━━━ Provided records

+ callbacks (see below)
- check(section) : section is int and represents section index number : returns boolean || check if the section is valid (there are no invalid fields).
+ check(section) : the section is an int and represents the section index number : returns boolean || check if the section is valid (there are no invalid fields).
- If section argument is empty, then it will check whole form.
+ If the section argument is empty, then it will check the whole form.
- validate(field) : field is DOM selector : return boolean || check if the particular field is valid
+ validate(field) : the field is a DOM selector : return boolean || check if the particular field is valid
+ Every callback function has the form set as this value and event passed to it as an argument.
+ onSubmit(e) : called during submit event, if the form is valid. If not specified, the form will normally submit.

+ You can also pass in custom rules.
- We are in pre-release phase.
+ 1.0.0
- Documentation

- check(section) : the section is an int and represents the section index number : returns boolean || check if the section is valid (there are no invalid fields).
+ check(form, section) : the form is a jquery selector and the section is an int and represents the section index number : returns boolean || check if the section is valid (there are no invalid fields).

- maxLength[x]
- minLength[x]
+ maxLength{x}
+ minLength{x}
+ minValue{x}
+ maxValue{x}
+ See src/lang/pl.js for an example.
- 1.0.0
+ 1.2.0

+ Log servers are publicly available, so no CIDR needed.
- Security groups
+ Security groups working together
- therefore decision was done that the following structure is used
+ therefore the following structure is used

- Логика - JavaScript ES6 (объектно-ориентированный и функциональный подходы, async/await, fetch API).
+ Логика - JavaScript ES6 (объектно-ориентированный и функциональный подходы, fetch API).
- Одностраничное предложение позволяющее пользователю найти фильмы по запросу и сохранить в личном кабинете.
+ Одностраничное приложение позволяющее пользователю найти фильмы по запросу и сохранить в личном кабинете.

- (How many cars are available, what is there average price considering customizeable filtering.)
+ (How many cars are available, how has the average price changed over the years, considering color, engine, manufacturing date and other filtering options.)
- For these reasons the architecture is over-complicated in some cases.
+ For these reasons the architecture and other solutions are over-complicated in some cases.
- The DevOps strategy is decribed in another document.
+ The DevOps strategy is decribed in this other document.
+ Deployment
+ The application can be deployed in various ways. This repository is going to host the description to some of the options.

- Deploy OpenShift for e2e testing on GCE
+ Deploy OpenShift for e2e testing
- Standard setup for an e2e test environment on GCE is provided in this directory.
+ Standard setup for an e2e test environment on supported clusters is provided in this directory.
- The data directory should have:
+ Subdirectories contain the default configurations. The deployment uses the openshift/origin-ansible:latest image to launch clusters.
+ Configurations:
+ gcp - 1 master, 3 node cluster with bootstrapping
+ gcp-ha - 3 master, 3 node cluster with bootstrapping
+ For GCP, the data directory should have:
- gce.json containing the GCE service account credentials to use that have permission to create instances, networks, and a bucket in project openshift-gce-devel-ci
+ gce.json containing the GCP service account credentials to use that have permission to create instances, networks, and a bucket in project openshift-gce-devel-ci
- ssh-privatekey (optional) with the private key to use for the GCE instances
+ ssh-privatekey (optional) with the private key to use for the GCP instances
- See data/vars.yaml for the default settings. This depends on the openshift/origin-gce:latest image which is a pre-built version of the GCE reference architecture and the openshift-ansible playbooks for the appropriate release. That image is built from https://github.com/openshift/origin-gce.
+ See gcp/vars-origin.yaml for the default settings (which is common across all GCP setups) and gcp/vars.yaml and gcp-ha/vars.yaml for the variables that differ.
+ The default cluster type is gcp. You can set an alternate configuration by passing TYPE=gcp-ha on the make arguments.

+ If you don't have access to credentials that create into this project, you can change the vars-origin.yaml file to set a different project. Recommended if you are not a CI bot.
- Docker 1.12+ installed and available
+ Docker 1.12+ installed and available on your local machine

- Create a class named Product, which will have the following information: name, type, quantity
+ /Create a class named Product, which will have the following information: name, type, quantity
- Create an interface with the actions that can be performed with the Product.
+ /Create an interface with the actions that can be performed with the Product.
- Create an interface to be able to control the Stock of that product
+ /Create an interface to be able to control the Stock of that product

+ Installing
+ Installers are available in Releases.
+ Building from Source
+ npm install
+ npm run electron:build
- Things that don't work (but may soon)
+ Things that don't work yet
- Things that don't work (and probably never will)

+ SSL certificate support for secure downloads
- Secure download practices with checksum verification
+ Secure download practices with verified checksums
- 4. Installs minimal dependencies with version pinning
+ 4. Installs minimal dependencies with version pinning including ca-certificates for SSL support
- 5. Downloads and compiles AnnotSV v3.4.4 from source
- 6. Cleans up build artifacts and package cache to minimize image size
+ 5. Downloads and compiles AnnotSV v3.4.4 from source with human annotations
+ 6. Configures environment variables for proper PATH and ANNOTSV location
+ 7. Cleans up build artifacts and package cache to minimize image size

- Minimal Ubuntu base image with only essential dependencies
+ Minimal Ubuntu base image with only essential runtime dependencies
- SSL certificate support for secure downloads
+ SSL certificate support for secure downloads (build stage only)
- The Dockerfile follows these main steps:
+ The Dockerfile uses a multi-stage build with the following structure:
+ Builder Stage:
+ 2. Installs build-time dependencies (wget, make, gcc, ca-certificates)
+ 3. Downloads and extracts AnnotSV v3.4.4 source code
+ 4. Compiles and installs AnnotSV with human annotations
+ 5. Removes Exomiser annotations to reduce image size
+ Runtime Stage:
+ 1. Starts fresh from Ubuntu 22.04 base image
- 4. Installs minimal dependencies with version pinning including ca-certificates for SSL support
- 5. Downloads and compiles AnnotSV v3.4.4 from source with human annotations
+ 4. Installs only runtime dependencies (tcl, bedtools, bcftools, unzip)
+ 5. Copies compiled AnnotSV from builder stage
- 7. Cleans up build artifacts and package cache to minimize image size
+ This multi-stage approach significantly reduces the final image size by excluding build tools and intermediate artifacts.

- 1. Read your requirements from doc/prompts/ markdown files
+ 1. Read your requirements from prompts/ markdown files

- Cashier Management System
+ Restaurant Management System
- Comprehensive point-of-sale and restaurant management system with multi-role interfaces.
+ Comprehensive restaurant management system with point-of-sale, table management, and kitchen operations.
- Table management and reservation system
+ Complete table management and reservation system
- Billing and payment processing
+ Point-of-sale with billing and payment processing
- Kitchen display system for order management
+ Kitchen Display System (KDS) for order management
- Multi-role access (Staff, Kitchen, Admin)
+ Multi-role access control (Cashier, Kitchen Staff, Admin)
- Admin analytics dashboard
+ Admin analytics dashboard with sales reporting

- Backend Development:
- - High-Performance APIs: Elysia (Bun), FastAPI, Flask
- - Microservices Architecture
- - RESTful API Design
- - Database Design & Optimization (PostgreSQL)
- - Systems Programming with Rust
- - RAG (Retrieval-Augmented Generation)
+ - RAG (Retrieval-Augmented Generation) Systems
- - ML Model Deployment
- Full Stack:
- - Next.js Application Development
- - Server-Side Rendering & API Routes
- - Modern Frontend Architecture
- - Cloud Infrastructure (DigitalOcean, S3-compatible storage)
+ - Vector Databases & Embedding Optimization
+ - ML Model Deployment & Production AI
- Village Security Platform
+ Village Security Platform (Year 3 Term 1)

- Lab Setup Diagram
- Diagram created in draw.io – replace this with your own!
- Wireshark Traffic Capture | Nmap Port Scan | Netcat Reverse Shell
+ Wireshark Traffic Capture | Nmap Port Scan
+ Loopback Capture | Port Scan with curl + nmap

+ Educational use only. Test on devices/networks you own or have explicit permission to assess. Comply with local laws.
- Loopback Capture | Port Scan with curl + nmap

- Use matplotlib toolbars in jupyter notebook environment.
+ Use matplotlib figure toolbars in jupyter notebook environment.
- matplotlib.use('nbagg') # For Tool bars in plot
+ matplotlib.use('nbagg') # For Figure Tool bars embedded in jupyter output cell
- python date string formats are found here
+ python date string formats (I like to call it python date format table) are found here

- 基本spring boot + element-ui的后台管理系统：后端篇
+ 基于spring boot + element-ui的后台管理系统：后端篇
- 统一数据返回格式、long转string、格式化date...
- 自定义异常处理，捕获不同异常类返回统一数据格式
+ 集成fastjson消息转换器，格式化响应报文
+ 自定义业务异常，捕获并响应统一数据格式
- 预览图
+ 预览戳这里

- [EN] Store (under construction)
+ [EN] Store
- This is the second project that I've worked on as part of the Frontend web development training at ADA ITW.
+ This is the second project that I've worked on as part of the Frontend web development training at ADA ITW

━━━━━━

> _What the task asks_
Go to the line in the material above that contains "- SSL certificate" and copy exactly from there through the line that contains "- 7. Cleans", stopping after it.

> _Exercise answer_
- SSL certificate support for secure downloads
+ SSL certificate support for secure downloads (build stage only)
- The Dockerfile follows these main steps:
+ The Dockerfile uses a multi-stage build with the following structure:
+ Builder Stage:
+ 2. Installs build-time dependencies (wget, make, gcc, ca-certificates)
+ 3. Downloads and extracts AnnotSV v3.4.4 source code
+ 4. Compiles and installs AnnotSV with human annotations
+ 5. Removes Exomiser annotations to reduce image size
+ Runtime Stage:
+ 1. Starts fresh from Ubuntu 22.04 base image
- 4. Installs minimal dependencies with version pinning including ca-certificates for SSL support
- 5. Downloads and compiles AnnotSV v3.4.4 from source with human annotations
+ 4. Installs only runtime dependencies (tcl, bedtools, bcftools, unzip)
+ 5. Copies compiled AnnotSV from builder stage
- 7. Cleans up build artifacts and package cache to minimize image size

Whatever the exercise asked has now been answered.